Elijah P. “Smuggy” Hursey was only 21-years-old when he fought his last battle near the frozen Manchurian border in late November 1950. A few years earlier, boxing only a couple of miles from where the Korean War Veterans Memorial now stands to commemorate his sacrifice, Hursey drew some of the biggest crowds the city had ever seen.
Image courtesy of Bill Schutte
The powerfully built teenager and his wheelchair-bound trainer, Mel Stevenson, made an unmistakable pair at D.C. boxing events. The youngster used to push his chief second down the aisle on the way to the ring, and between rounds, Hursey would lean over the top rope, looking down below where Stevenson would give instructions.
With a torrid, all action bob-and-weave hooking style reminiscent of Henry Armstrong (who briefly trained and managed the boxer), Hursey captured the imagination of the D.C.’s boxing fans like no fighter before or since, scoring rousing victories in all-action scraps over Billy Arnold, Aaron Perry and Bee Bee Washington in the spring of 1947, followed by a 41-second destruction of previously steel-jawed Danny Kapilow in July. The string of wins brought the city’s fight fans to a fever pitch and earned Hursey an honorable mention in the National Boxing Association’s 160lb rankings.
Madison Square Garden expressed an interest in Hursey, while there was talk of meetings with some of the division’s established stars. Eventually he was matched with Tommy Bell in September, with Sugar Ray Robinson, who had been offered a sizable sum to fight Hursey, in attendance for the bout. It proved too-much, too-soon, as Hursey, too tough for his own good, was punished badly over 10 sessions by the veteran sharp shooter. Hursey returned to the ring several months later, though the spark was gone and a run of poor results followed, culminating in another loss to Bell, this time via tenth-round TKO and by January of 1949, Hursey was through as a prizefighter.

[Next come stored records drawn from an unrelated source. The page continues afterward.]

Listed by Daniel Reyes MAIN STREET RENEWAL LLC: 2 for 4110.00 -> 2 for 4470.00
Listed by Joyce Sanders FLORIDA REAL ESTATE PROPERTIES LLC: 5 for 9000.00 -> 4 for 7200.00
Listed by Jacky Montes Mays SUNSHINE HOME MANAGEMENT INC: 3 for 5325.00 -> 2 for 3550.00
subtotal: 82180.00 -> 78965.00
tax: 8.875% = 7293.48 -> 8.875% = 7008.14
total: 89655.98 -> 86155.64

Reported missing in action, like thousands of other American soldiers, the Defense Department eventually declared the fighter dead in 1954. The following week after word had spread through the local boxing community, promoter Vince McMahon (father of the WWE impresario) arranged a memorial evening at Turner’s Arena, where a ceremonial ten count was tolled out for the fallen soldier.
Stevenson, who had trained Hursey since he was 12-years-old, shared a few memories of his pupil with the Washington Post…
Smuggy was a wonderful boy, very likeable, very nice and very quiet. Many a day, he pushed me in my wheelchair from my place near the Navy Yard to the Liberty A.C. gym on Ninth Street, NW. Rain or snow, it didn’t make any difference to Smuggy. He had a world of confidence, figured he could beat anybody.